Kurumsallaşan yapılarda kurumsal hafıza ve kurumsal kültür oluşur. Bu yapılarda görev alanlar kurumun hafızasından ve kültüründen değerlenerek, o yapıya değer katarlar.

Söz konusu kurum Milli Eğitim Bakanlığı olunca kurumsallaşma yani işin kişilerin keyfiyetine göre değil, bir ülkenin Milli Mefkûresine ve evrensel doğrulara göre yürütülmesi milletin beka sorunu haline gelir.

Bu gerçeğe rağmen Milli Eğitim Bakanlığı, iktidarlara göre vaziyet almanın çok ötesinde, Bakanın keyfiyetine göre tanzim edilmekten kurtulamadı.

Eskiden üst düzey Bakanlık yöneticileriyle hal hatır ettiğimizde, işlerin iyi gitmediğine dair sızlanmalarımıza;” ne yapalım Bakan eğitmekten iş yapmaya vakit bulamıyoruz” diye nükte yaparlardı. Bu nükte dahi Cumhuriyet tarihi boyunca Bakanlıkta oluşan kurumsallaşmanın, kurumsal hafıza ve kültürün bir göstergesiydi.

AKP iktidarının atadığı her Bakan, bir öncekinin yaptıklarını sildi ve kötüledi. Son Bakanımız sayesinde, Bakanlığın kurumsal kültürü ve hafızası çöktü, çökertildi. Çıkarılan Kanun Hükmünde Kararnameyle Bakanlık Bürokratlarının tamamı havuza alındı.

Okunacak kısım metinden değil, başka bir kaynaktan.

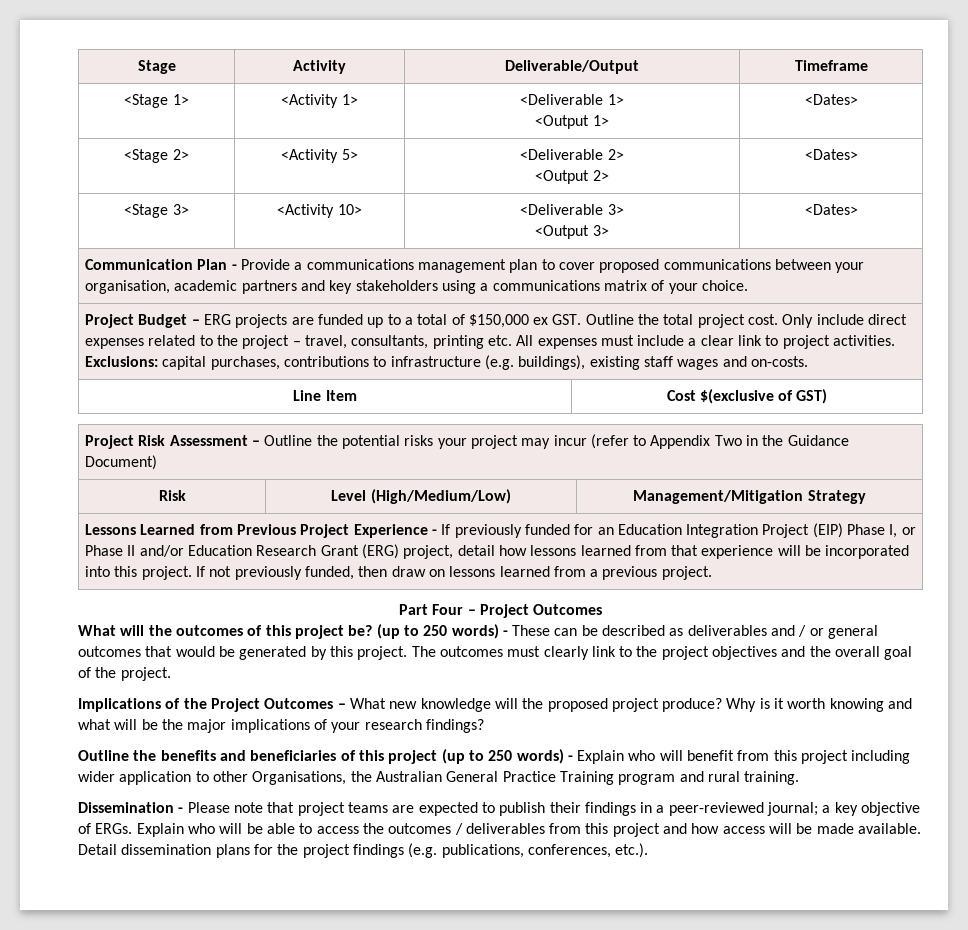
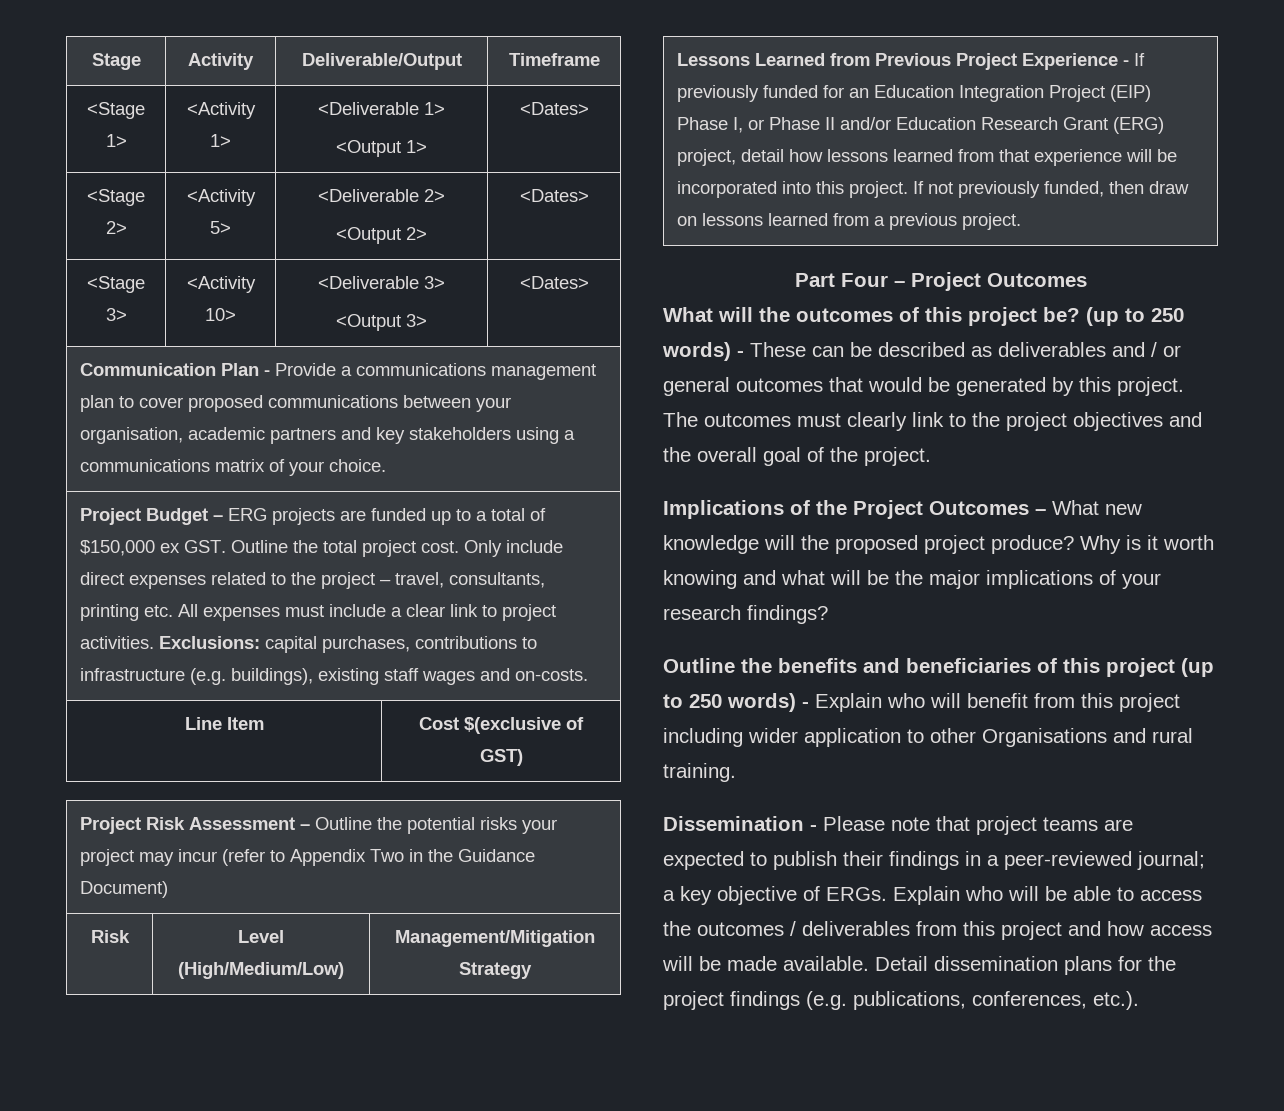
- Outline the benefits and beneficiaries of this project (up to 250 words) - Explain who will benefit from this project including wider application to other Organisations, the Australian General Practice Training program and rural training.
+ Outline the benefits and beneficiaries of this project (up to 250 words) - Explain who will benefit from this project including wider application to other Organisations and rural training.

Arif Nihat Asya’nın Bayrak şiirini ders kitaplarından çıkarılması kararını alan Bakanlığın beyni Talim ve Terbiye Kurulu ve hafızası böyle bir yıkıntının ürünüdür. Milli Eğitimin Milli politikalarına hâkim olmayanlar, en insancıl ve en hümanist yaklaşımla “Bakanlığı, Gurabahane-i Laklakan Bakanlığı” sandılar…

Bakanlığın Bayrak şiirini ders kitaplarından çıkarmasının altında- açıkladıklarından başka niyetleri yoksa -;derste okunan şiirin açıklamasıyla birlikte şairin eserlerinin ve felsefesinin anlatıldığını eğitimle biraz alakası olan herkes bilir ama iktisatçılar ve işletmeciler eğitim işine soyununca yaptıkları topyekûn yıkımın adına “yeniden yapılandırma” derler.

Çocukların bu şiiri gerçek anlamıyla anlamasını sağlamak eğitimin ve eğitimcilerin vazifesidir. Arif Nihat Asya’yı, genç nesle tanıtmak Bakanlığın görevidir. Bu tanıtmada toprak olmuş merhumun bir menfaati yoktur. Esas menfaat halkındır, halktan bu iyiliği sakınmak milletin geleceğini tehlikeye atmaktır.

Millet AKP iktidarını panzehir olarak içti. İçinde millilik unsurları barındıran bir şiire tahammülsüzlük, Milletin sevgisini ve sadakatini sınamaktır ve bu millet kör âşık değildir.

Başlayan her şey biter, her taze bayatlar, her yeni eskir ve oyun bitip ışıklar yandığında; “Kuran-ı Kerim ve Siyeri Nebi” dersi ile mest olan seçmen görür maşukun ne yaptığını! Sayın Bakanın bu tasarrufuna sadece ‘millici’ oluşumların tepki vermesi; vatan, bayrak gibi değerlerimizi canından aziz bilen iktidar yanlısı kesimlerin en küçük bir özeleştiri yapmayıp suskun kalması insana acı ve hüzün veriyor.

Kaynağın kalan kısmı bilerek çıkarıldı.